* **Material for the task**:

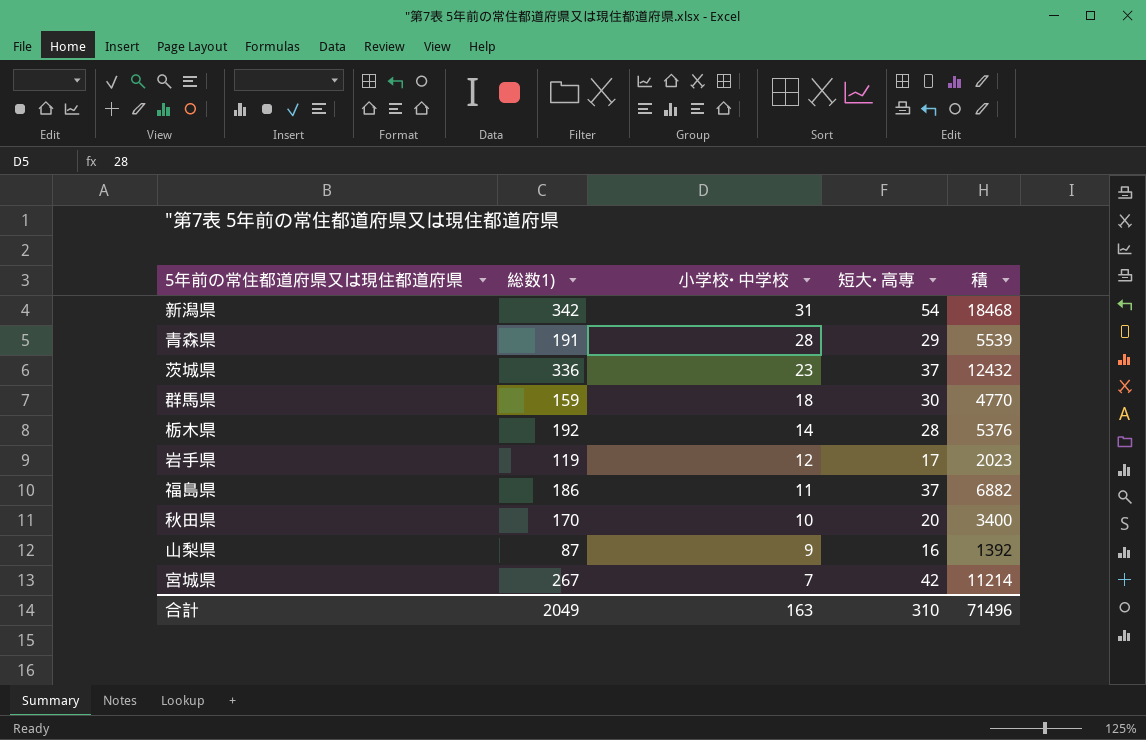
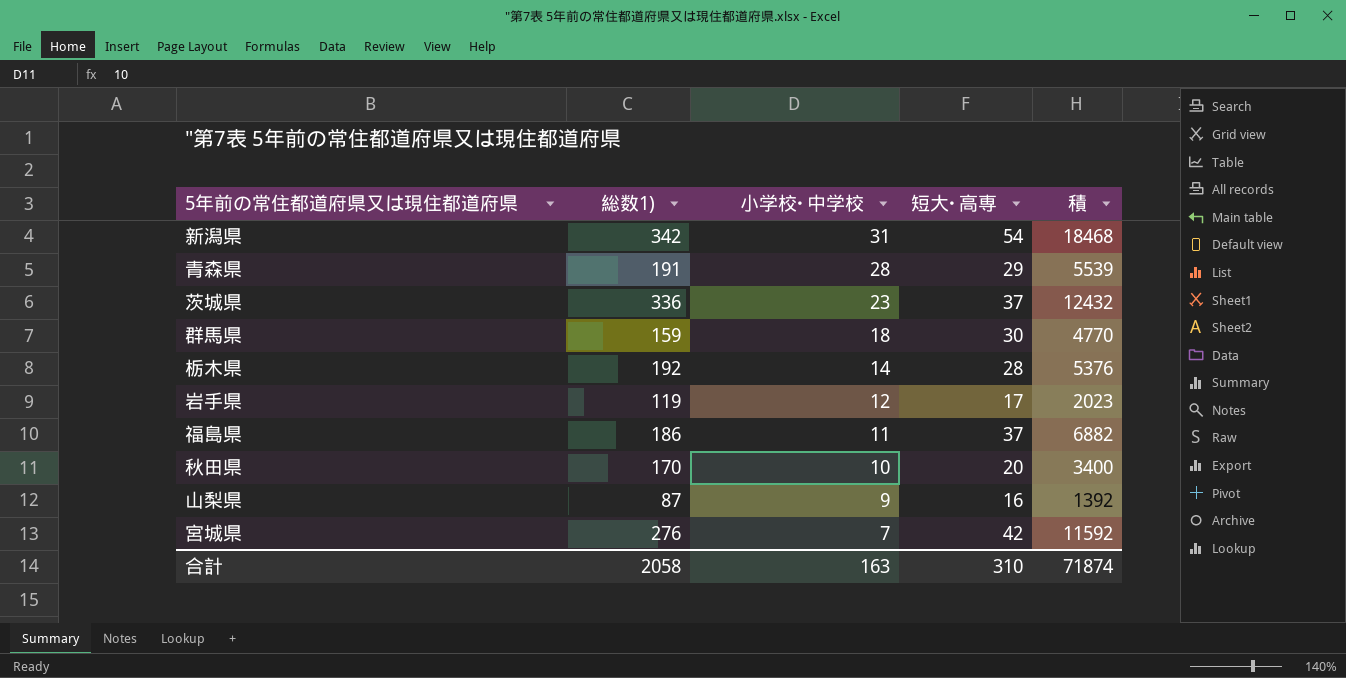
宮城県 | 総数1): 267 -> 276
宮城県 | 積: 11214 -> 11592
合計 | 総数1): 2049 -> 2058
合計 | 積: 71496 -> 71874

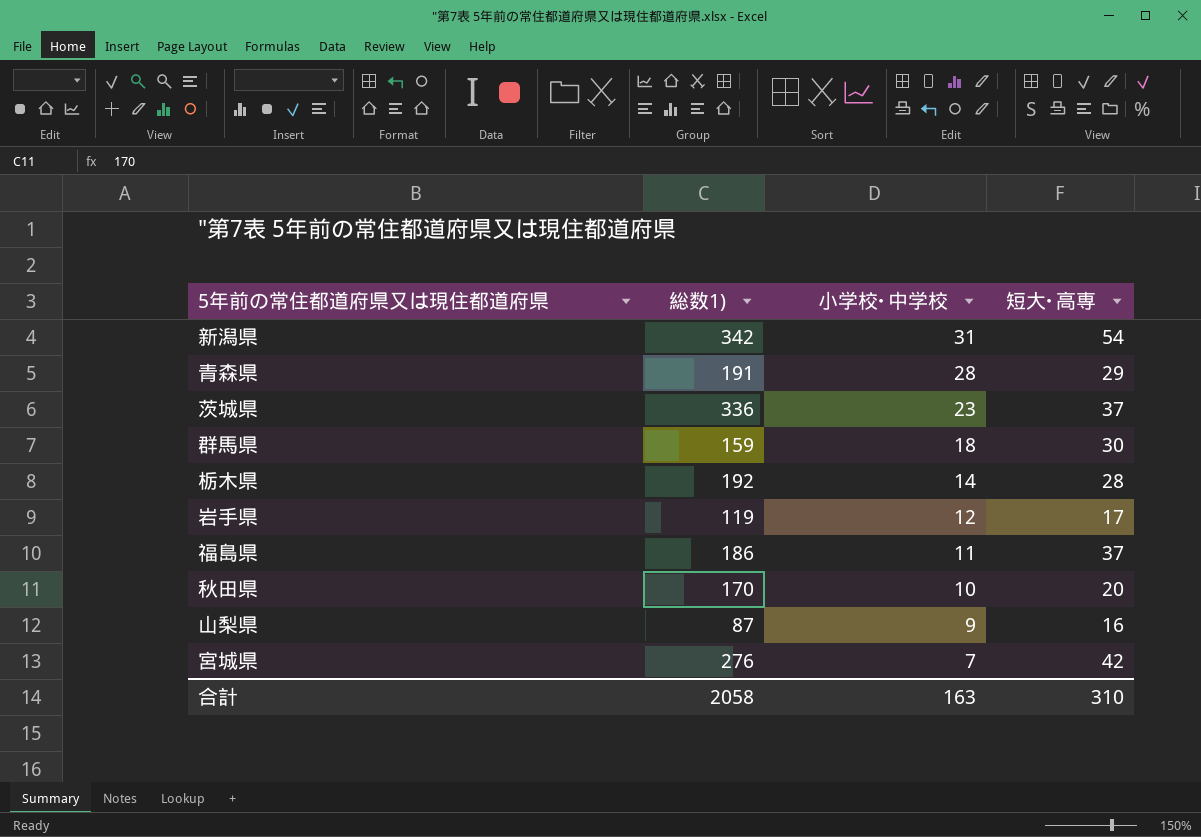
column 積 | formula: [総数1)] * [短大･高専] -> none

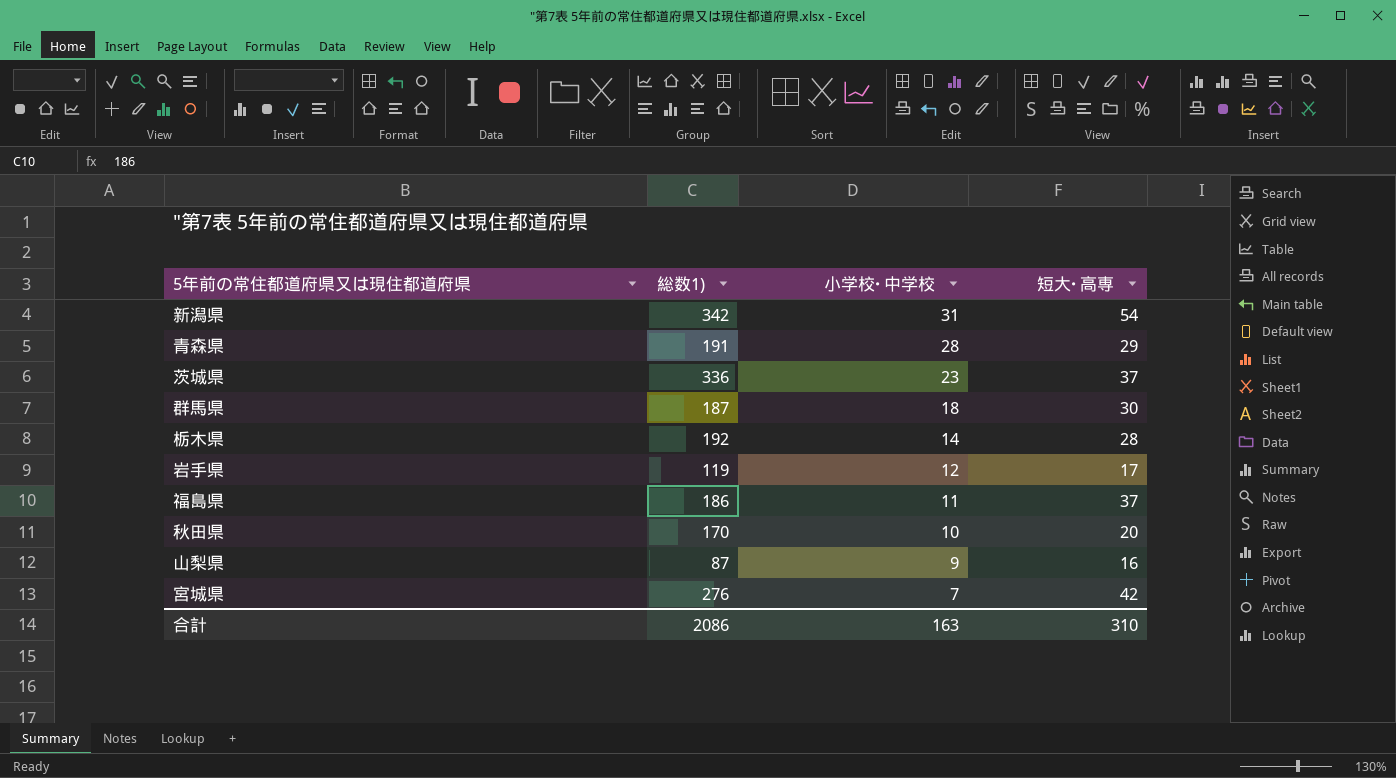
群馬県 | 総数1): 159 -> 187
合計 | 総数1): 2058 -> 2086

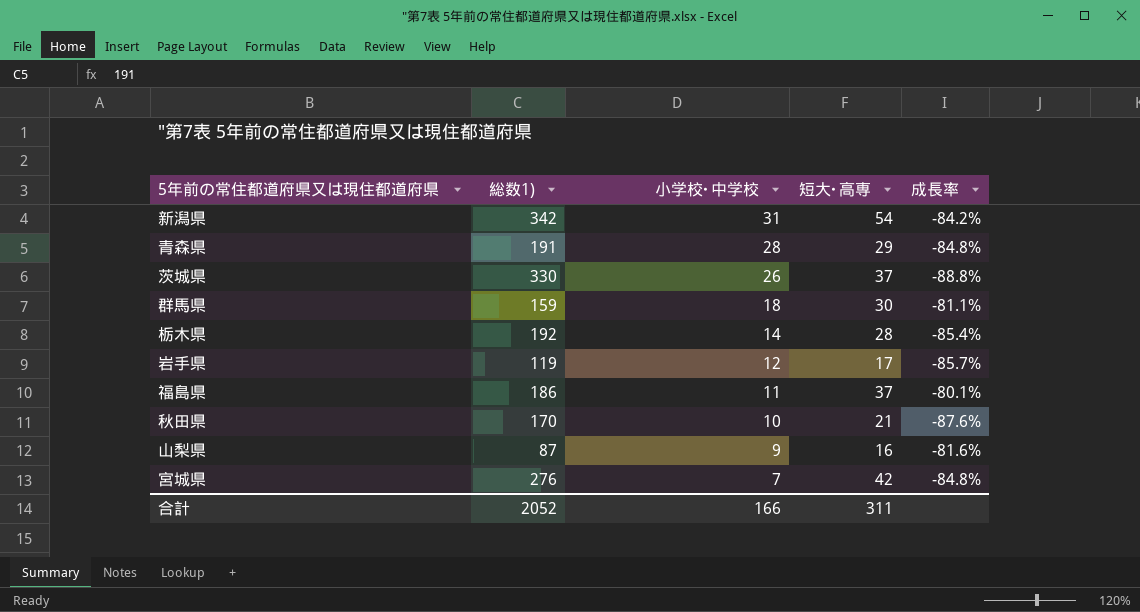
column 成長率 | formula: none -> ([短大･高専] - [総数1)]) / [総数1)]
茨城県 | 総数1): 336 -> 330
茨城県 | 小学校･中学校: 23 -> 26
群馬県 | 総数1): 187 -> 159
秋田県 | 短大･高専: 20 -> 21
合計 | 総数1): 2086 -> 2052
合計 | 小学校･中学校: 163 -> 166
合計 | 短大･高専: 310 -> 311

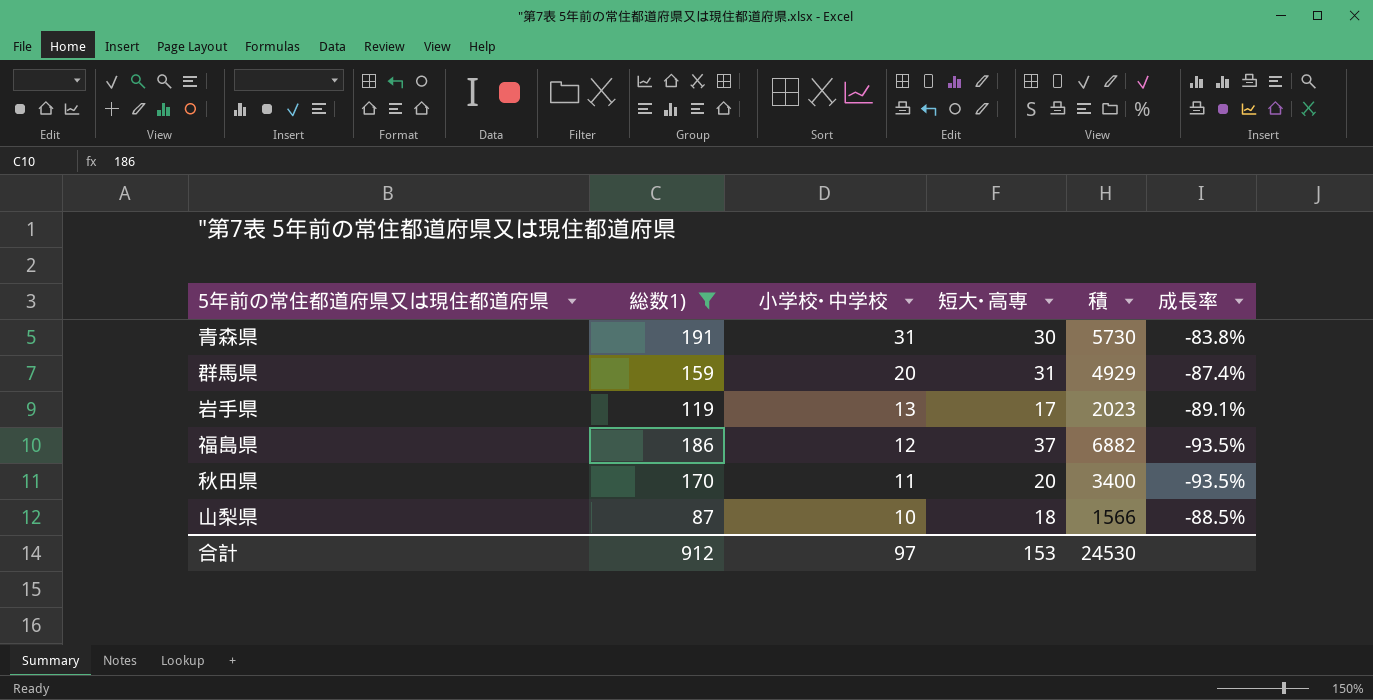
filter: none -> 総数1) <= 191
column 積 | formula: none -> [総数1)] * [短大･高専]
column 成長率 | formula: ([短大･高専] - [総数1)]) / [総数1)] -> ([小学校･中学校] - [総数1)]) / [総数1)]
青森県 | 小学校･中学校: 28 -> 31
青森県 | 短大･高専: 29 -> 30
群馬県 | 小学校･中学校: 18 -> 20
群馬県 | 短大･高専: 30 -> 31
岩手県 | 小学校･中学校: 12 -> 13
福島県 | 小学校･中学校: 11 -> 12
秋田県 | 小学校･中学校: 10 -> 11
秋田県 | 短大･高専: 21 -> 20
山梨県 | 小学校･中学校: 9 -> 10
山梨県 | 短大･高専: 16 -> 18
合計 | 総数1): 2052 -> 912
合計 | 小学校･中学校: 166 -> 97
合計 | 短大･高専: 311 -> 153

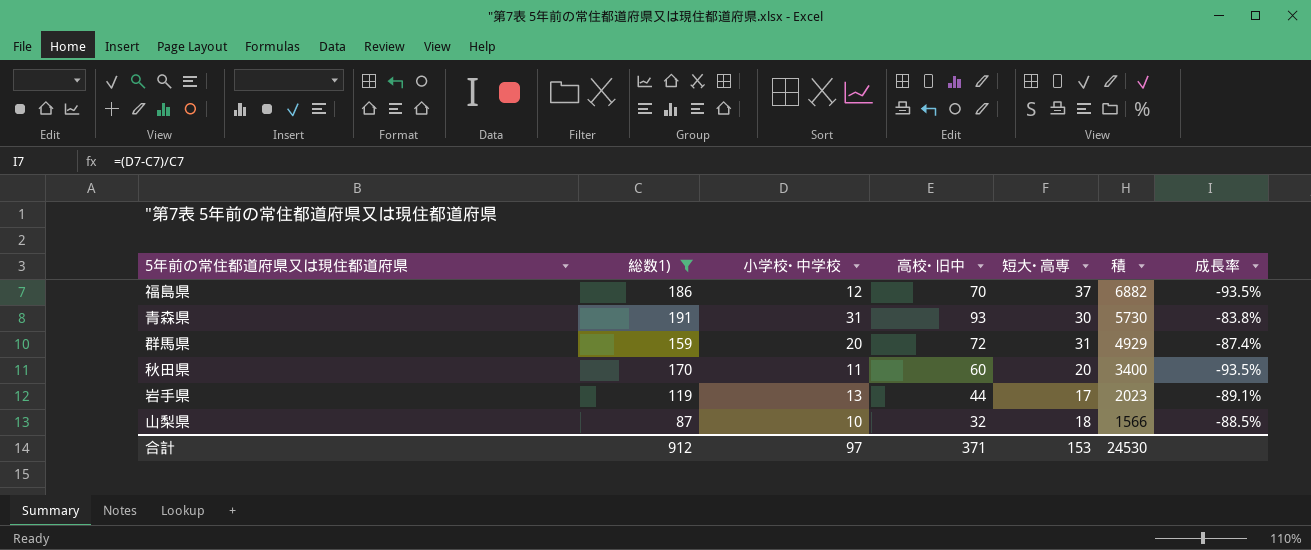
row order: 小学校･中学校 descending -> 積 descending
column 高校･旧中 | position: none -> 4

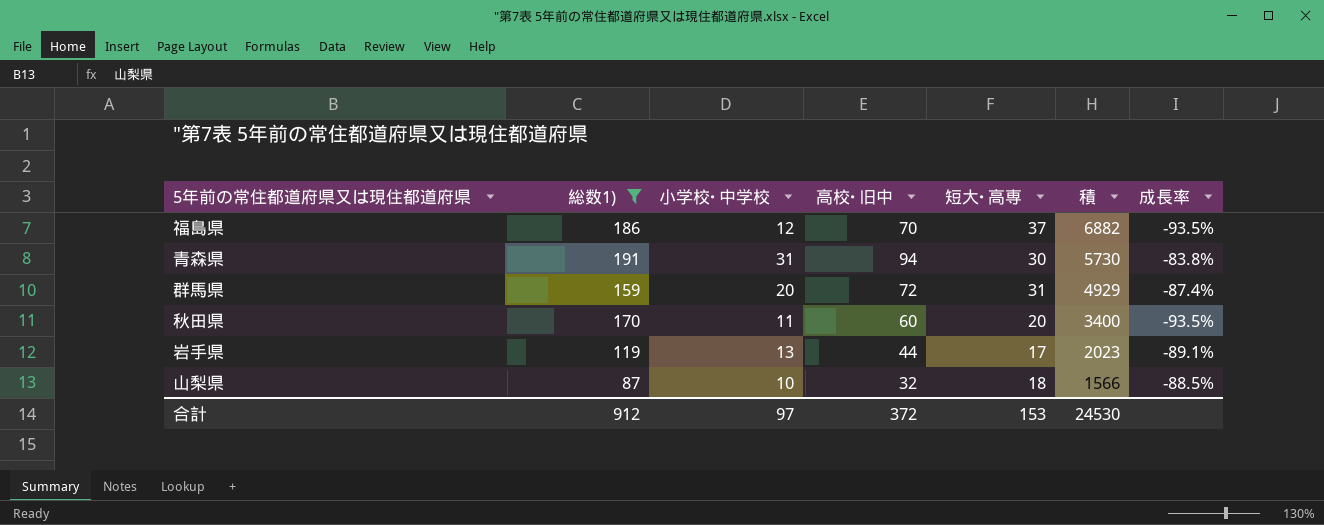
青森県 | 高校･旧中: 93 -> 94
合計 | 高校･旧中: 371 -> 372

* **Task to carry out**: With the pictures left out, transcribe the material exactly.

* **Task answer**:
宮城県 | 総数1): 267 -> 276
宮城県 | 積: 11214 -> 11592
合計 | 総数1): 2049 -> 2058
合計 | 積: 71496 -> 71874

column 積 | formula: [総数1)] * [短大･高専] -> none

群馬県 | 総数1): 159 -> 187
合計 | 総数1): 2058 -> 2086

column 成長率 | formula: none -> ([短大･高専] - [総数1)]) / [総数1)]
茨城県 | 総数1): 336 -> 330
茨城県 | 小学校･中学校: 23 -> 26
群馬県 | 総数1): 187 -> 159
秋田県 | 短大･高専: 20 -> 21
合計 | 総数1): 2086 -> 2052
合計 | 小学校･中学校: 163 -> 166
合計 | 短大･高専: 310 -> 311

filter: none -> 総数1) <= 191
column 積 | formula: none -> [総数1)] * [短大･高専]
column 成長率 | formula: ([短大･高専] - [総数1)]) / [総数1)] -> ([小学校･中学校] - [総数1)]) / [総数1)]
青森県 | 小学校･中学校: 28 -> 31
青森県 | 短大･高専: 29 -> 30
群馬県 | 小学校･中学校: 18 -> 20
群馬県 | 短大･高専: 30 -> 31
岩手県 | 小学校･中学校: 12 -> 13
福島県 | 小学校･中学校: 11 -> 12
秋田県 | 小学校･中学校: 10 -> 11
秋田県 | 短大･高専: 21 -> 20
山梨県 | 小学校･中学校: 9 -> 10
山梨県 | 短大･高専: 16 -> 18
合計 | 総数1): 2052 -> 912
合計 | 小学校･中学校: 166 -> 97
合計 | 短大･高専: 311 -> 153

row order: 小学校･中学校 descending -> 積 descending
column 高校･旧中 | position: none -> 4

青森県 | 高校･旧中: 93 -> 94
合計 | 高校･旧中: 371 -> 372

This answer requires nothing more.